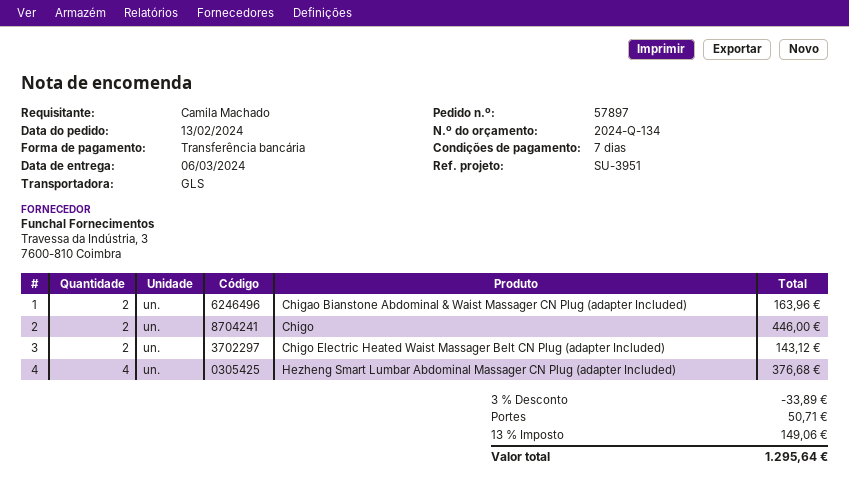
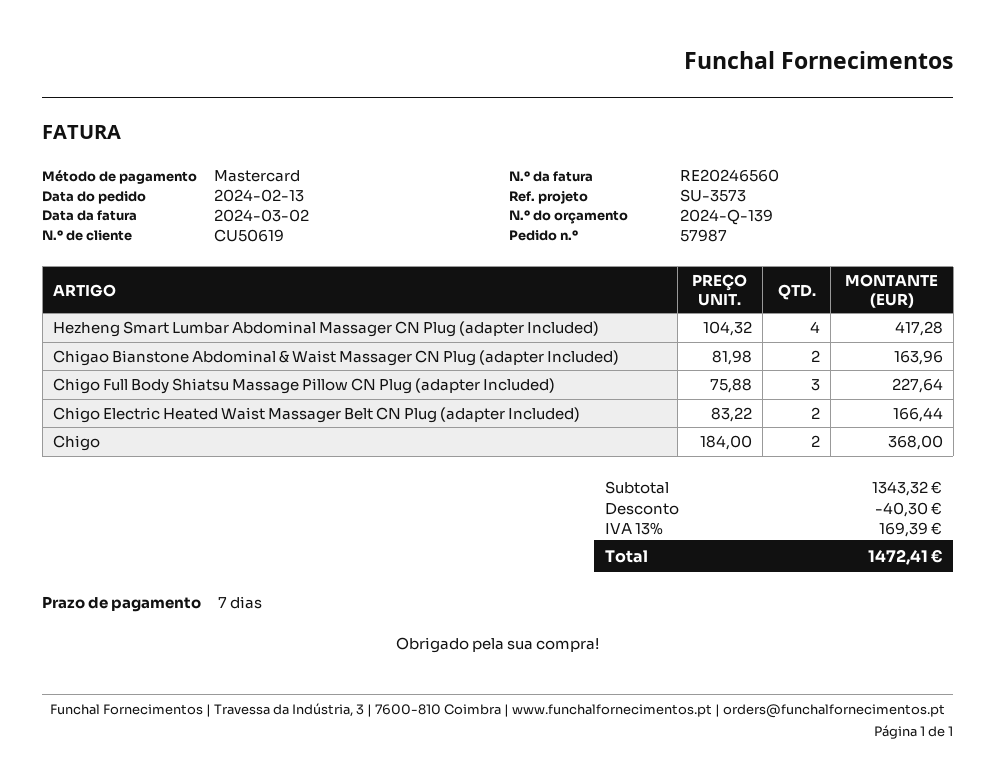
quote number: 2024-Q-134 -> 2024-Q-139
order number: 57897 -> 57987
reference: SU-3951 -> SU-3573
payment method: bank transfer -> Mastercard
Chigo: 2 for 446.00 -> 2 for 368.00
Chigo Electric Heated Waist Massager Belt CN Plug (adapter Included): 2 for 143.12 -> 2 for 166.44
Hezheng Smart Lumbar Abdominal Massager CN Plug (adapter Included): 4 for 376.68 -> 4 for 417.28
Chigo Full Body Shiatsu Massage Pillow CN Plug (adapter Included): none -> 3 for 227.64
discount: 33.89 -> 40.30
shipping: 50.71 -> none
tax: 13% = 149.06 -> 13% = 169.39
total: 1295.64 -> 1472.41

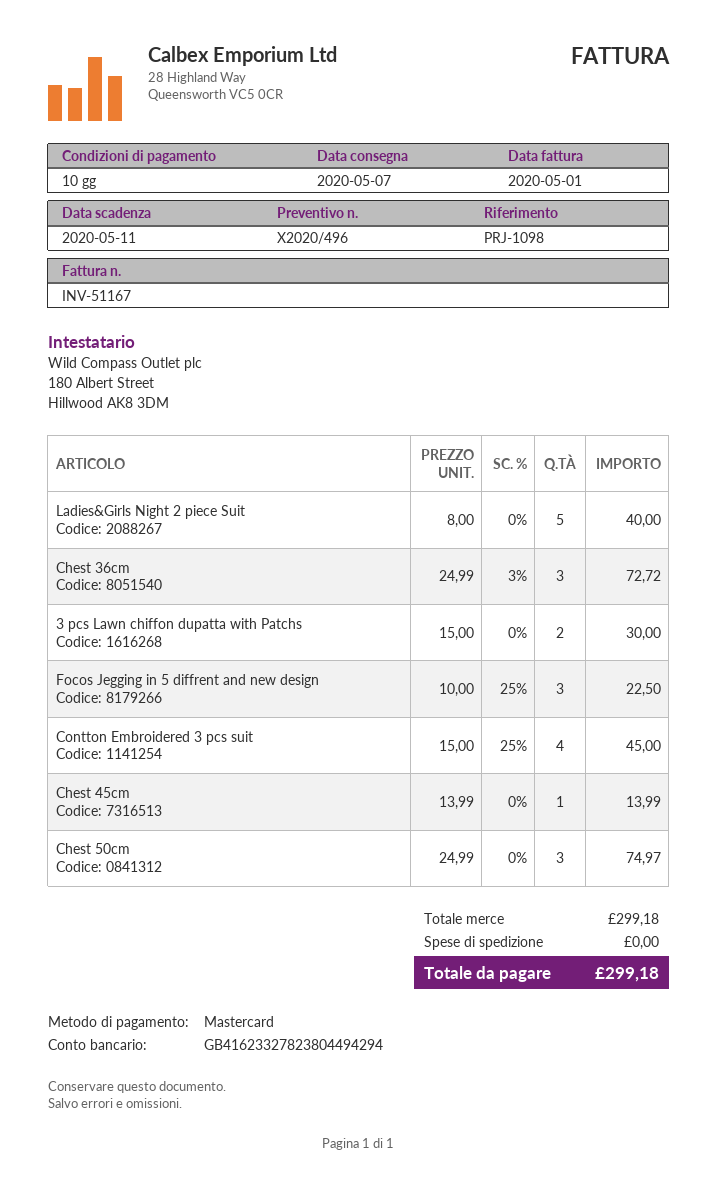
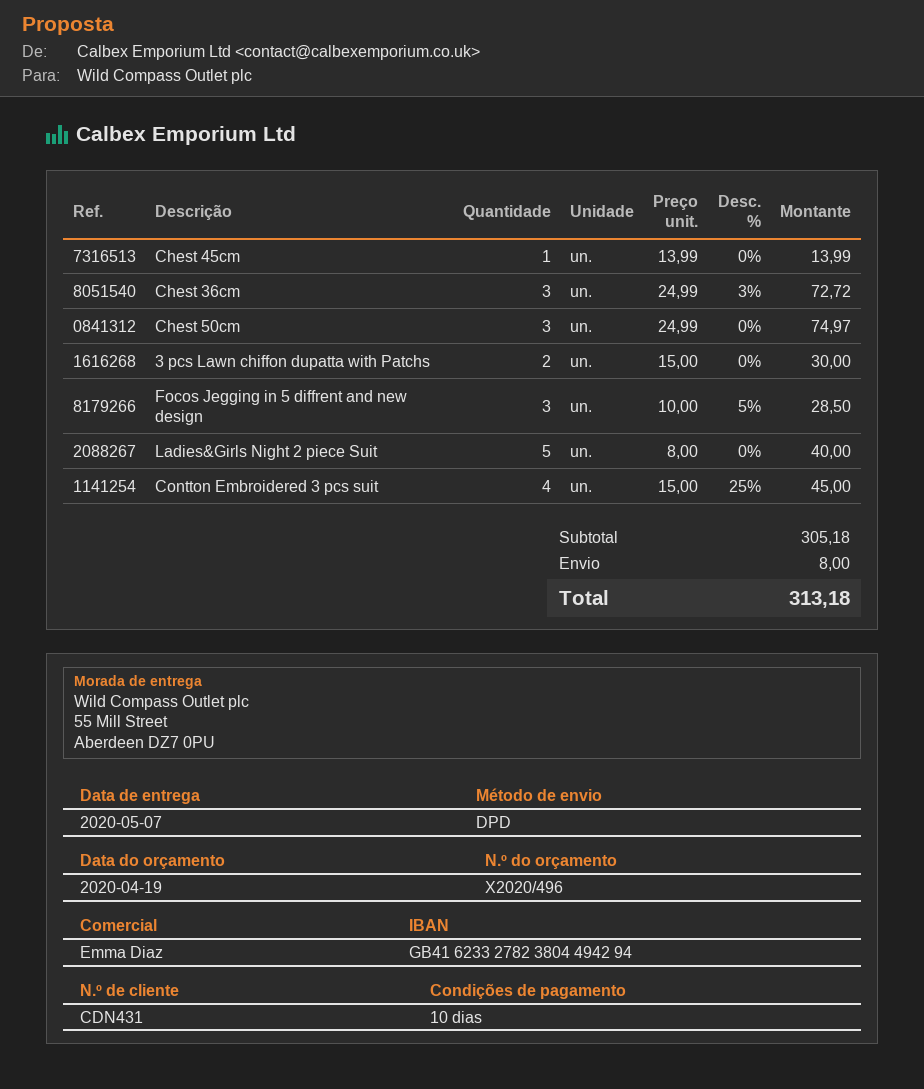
Focos Jegging in 5 diffrent and new design: 3 x 10.00 - 25% = 22.50 -> 3 x 10.00 - 5% = 28.50
subtotal: 299.18 -> 305.18
shipping: 0.00 -> 8.00
total: 299.18 -> 313.18

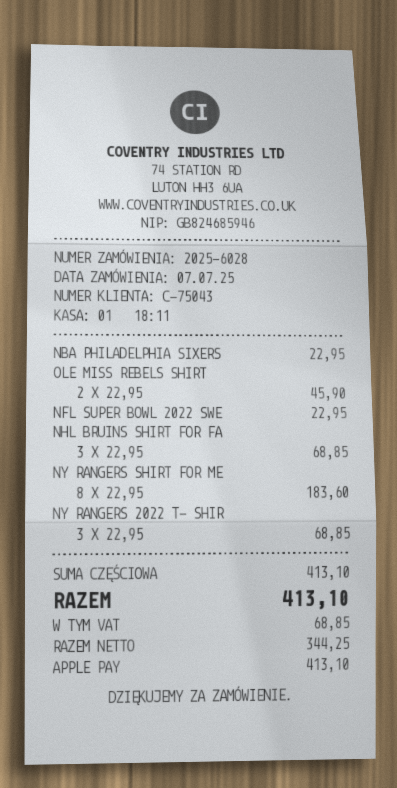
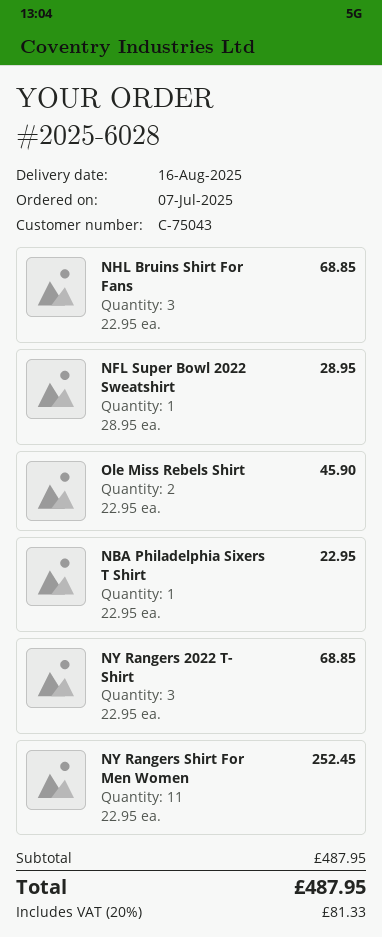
NFL SUPER BOWL 2022 SWE: 1 x 22.95 = 22.95 -> 1 x 28.95 = 28.95
NY RANGERS SHIRT FOR ME: 8 x 22.95 = 183.60 -> 11 x 22.95 = 252.45
subtotal: 413.10 -> 487.95
tax: 68.85 -> 81.33
total: 413.10 -> 487.95

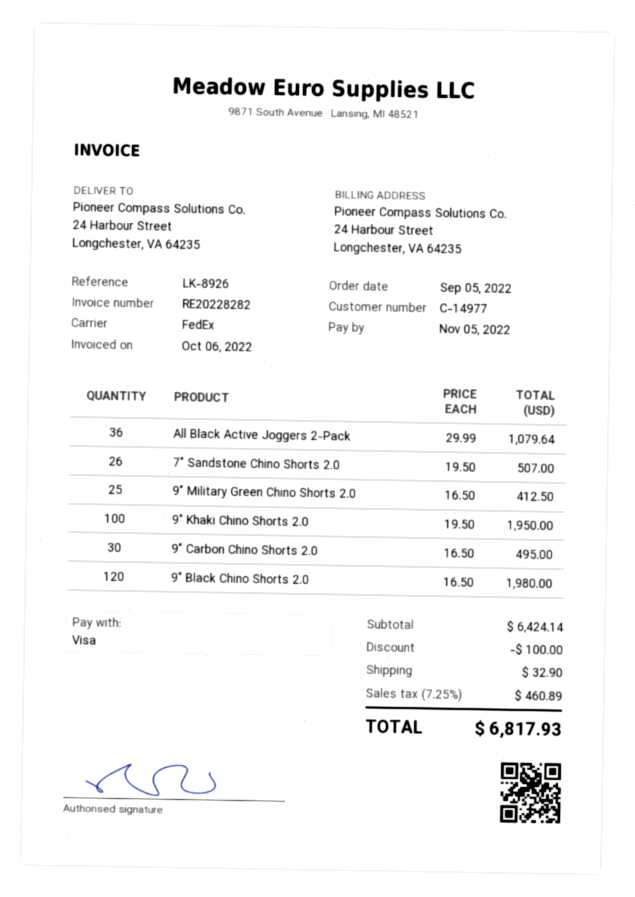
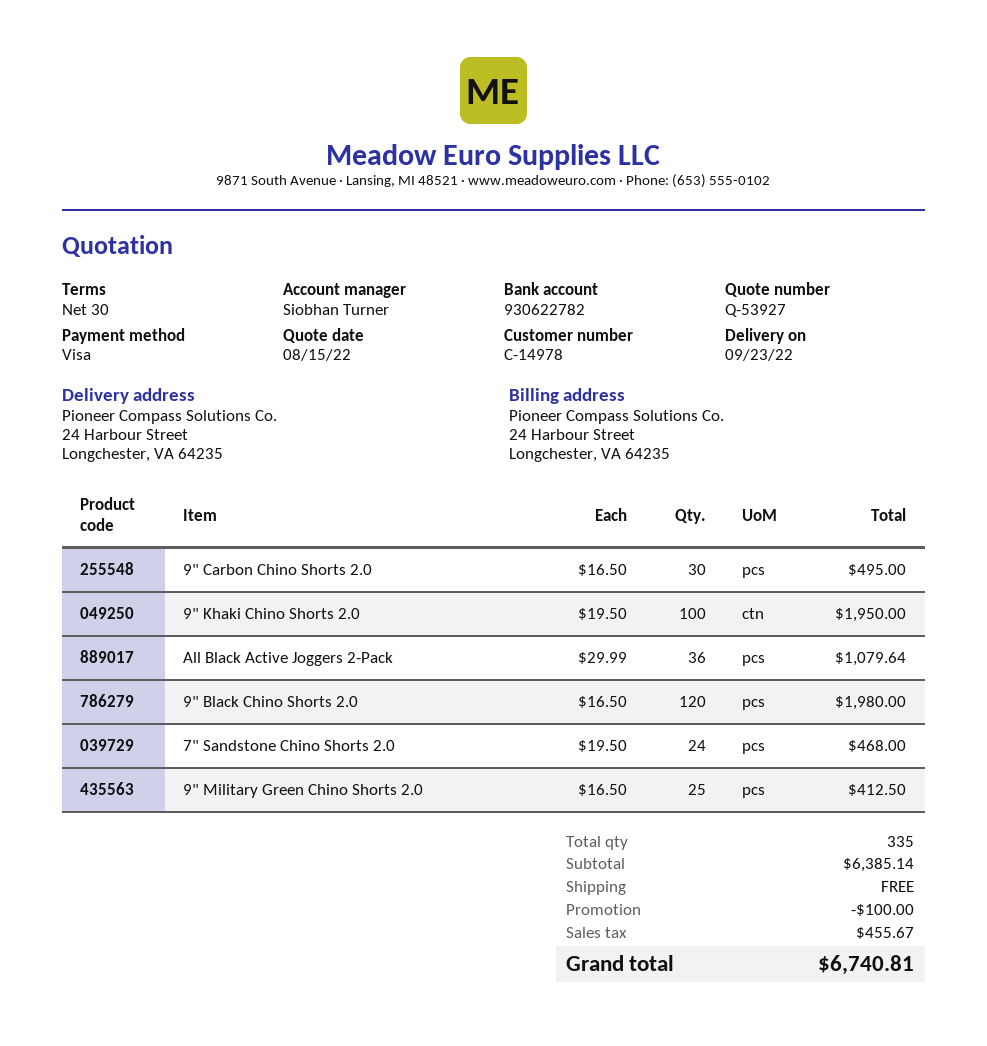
customer number: C-14977 -> C-14978
7" Sandstone Chino Shorts 2.0: 26 x 19.50 = 507.00 -> 24 x 19.50 = 468.00
subtotal: 6424.14 -> 6385.14
shipping: 32.90 -> 0.00
tax: 460.89 -> 455.67
total: 6817.93 -> 6740.81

### [What is expected]
Search the entries for the string "subtotal" and return each line where it turns up.

### [Reply]
subtotal: 299.18 -> 305.18
subtotal: 413.10 -> 487.95
subtotal: 6424.14 -> 6385.14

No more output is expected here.